Watch the encounter below:
He claimed that the likes of Bode George were too old to lead his party, the Peoples Democratic Party (PDP), and they should “take the back stage” because people are “tired of seeing the same faces”. You know Nigeria is in trouble when age is the only thing that concerns Fayose about Bode George, who was found guilty of inflating contracts worth 84bn naira ($421.6m) when he was Chairman of the Nigerian Ports Authority.
This type of talk resonates in Nigeria with all the noise about giving “youth” a chance. But, as typical with many ready-made Nigerian “solutions”, it doesn’t stand up to scrutiny. While there should be no room for tried and failed old stagers like Bode George and co, youth does not by itself, mean better. After all, the same President Muhammadu Buhari, that Fayose, later in the interview condemned his rule as a military dictator in the 1980s, was just 41 when he became Head of State then. His relative youth then didn’t stop him from being a disaster.
Incidentally, Fayose referred to himself as a “young man”. This is not quite accurate. He will be 56 in November and he was 23 when Buhari came to power in 1983. Fayose was a young man then, now he is well into middle age and just a few years short of pensionable age. Maybe he thinks wearing a polo shirt makes him a “young man”.
Fayose claimed that previous president Goodluck Jonathan “did well”. He failed to tell his viewers what Jonathan did well.
The governor then said he stood by the controversial PDP Chairman Ali Modu Sheriff and that linking Sheriff to Boko Haram were lies from “the pits of hell”. Sheriff has long faced allegations that he helped arm and fund the militants as a tool for fighting (s)elections and intimidating opponents. Fayose preferred to dismiss those allegations and was willing to work for Sheriff. He rather unconvincingly dismissed claims that he was positioning himself to be Sheriff’s running mate when the former Borno State governor runs for the presidency.

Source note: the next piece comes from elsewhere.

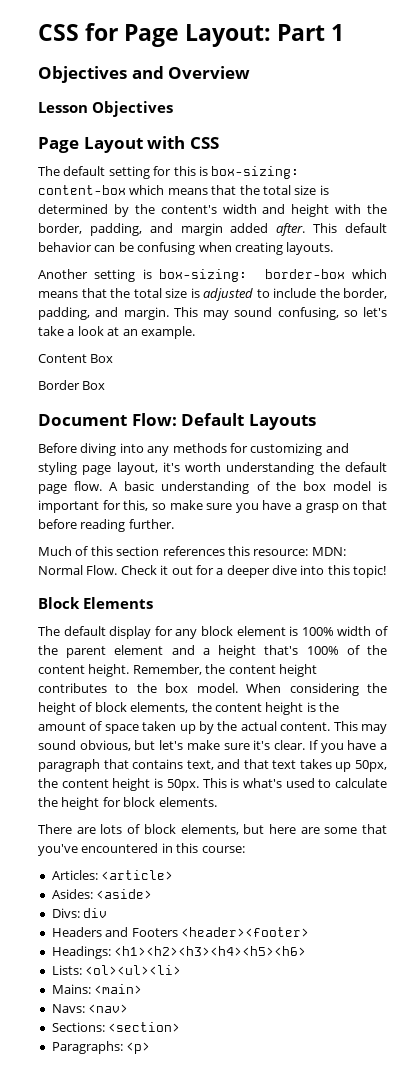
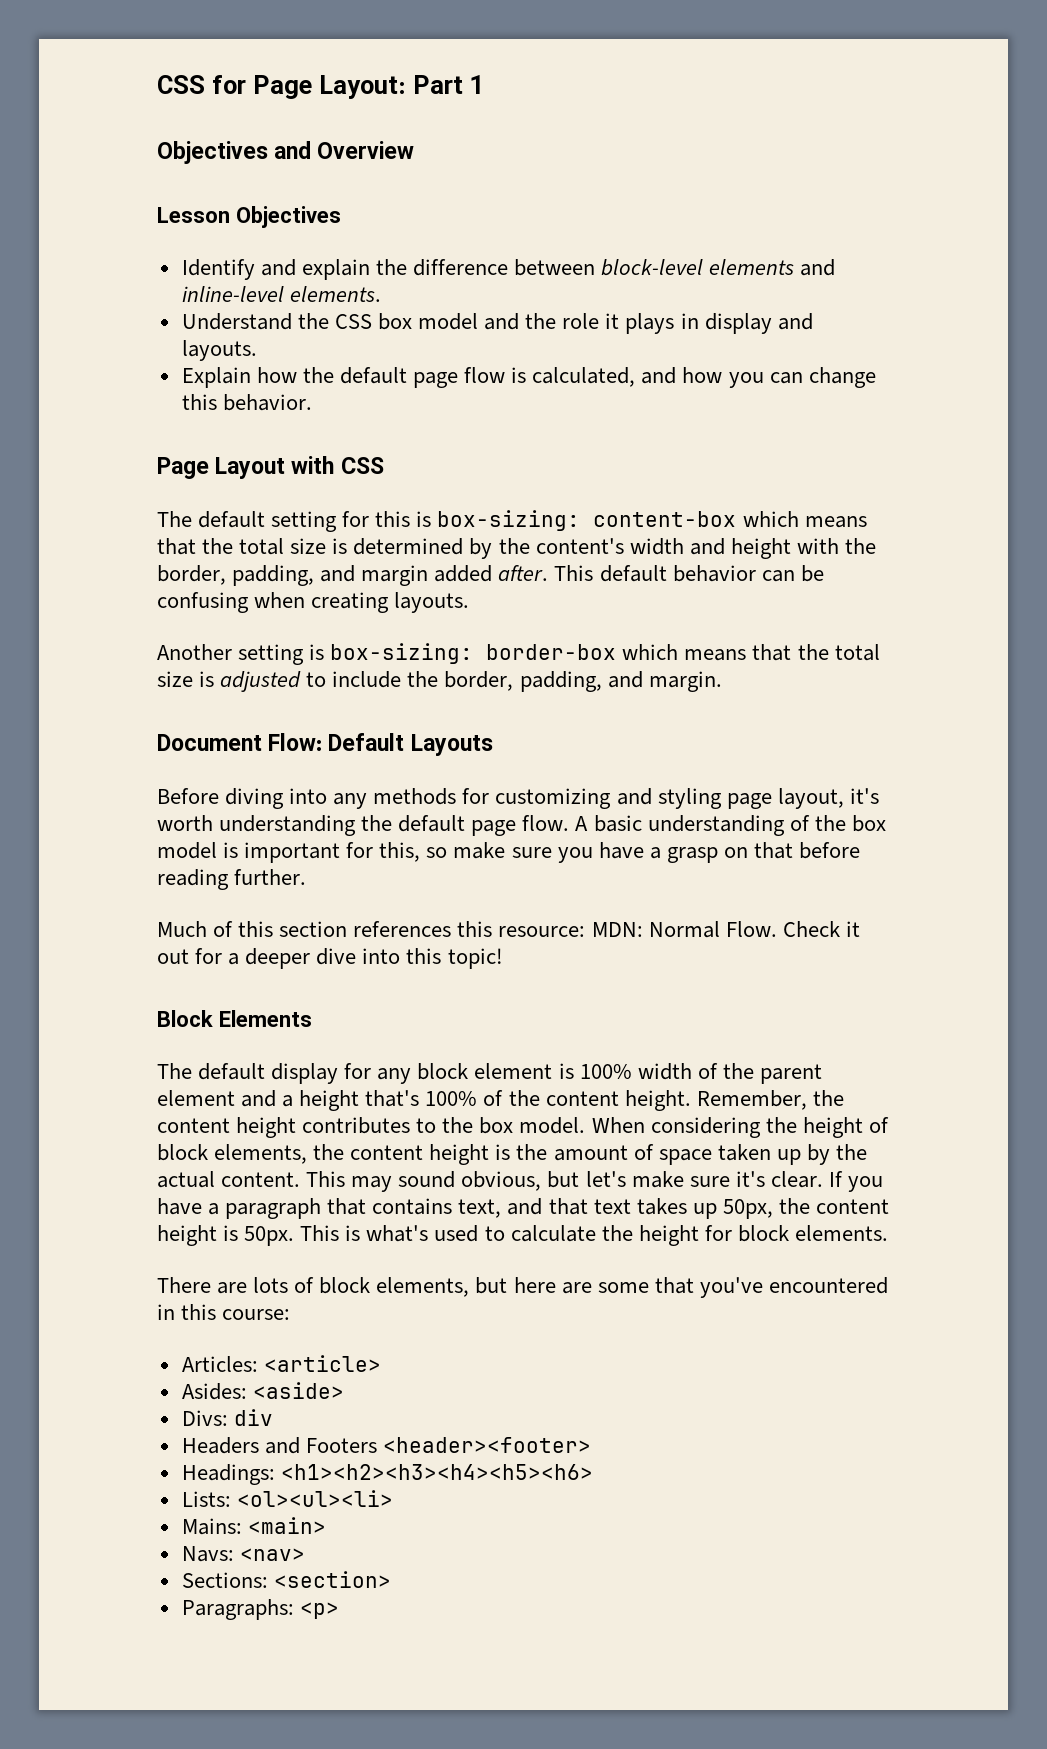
(173, 109) none -> [181,259,836,280] [181,286,381,302] [181,313,813,334] [181,340,257,361] [181,367,876,388] [181,394,312,411] // Identify and explain the difference between block-level elements and inline-level elements. // Understand the CSS box model and the role it plays in display and layouts. // Explain how the default page flow is calculated, and how you can change this behavior.
[173,307,387,320] [38,326,195,339] [38,354,114,363] [38,380,106,390] This may sound confusing, so let's take a look at an example. // Content Box // Border Box -> (722, 681) none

Fayose made more sense when he attacked the current president. He said the same reasons for Buhari’s overthrow in the mid 1980s were being witnessed in Nigeria now. He described the current government as “packaging, packaging, packaging, lie, lie, lie”. He also called them a “government of propaganda” and made a good point on the PDP’s chances of winning the presidency in 2019 depend on “what the party in government fails to do”.
Right now, the country is suffering and “at its lowest ebb” due to fuel scarcity, the exchange rate affecting business, the failure of the ruling party to keep their promises, the menace of herdsmen, etc.
Fayose acknowledged that progress had been made in the fight against Boko Haram, but said this had been undermined by the security threat posed by herdsmen. He suggested that “some people are behind them” and that the violence from herdsmen could be a “strategy for 2019”. He also wondered why no owners of cows had been arrested.
The Ekiti governor admitted he owed state employees four months salary arrears. This is a severe indictment on his own abilities as a governor. He blamed this failure on his predecessor’s borrowing, which is a bit hypocritical of him because he continues to criticise the Buhari government for blaming all Nigeria’s current woes on the previous government.
This interview demonstrated why the likes of Fayose do well in Nigeria. He is prepared to make more noise than the next man, he will say it in a very uncomplicated way, with the mannerisms that ordinary folk can relate to, but he is not bothered in the slightest about intellectual rigour or whether what he is saying makes much sense.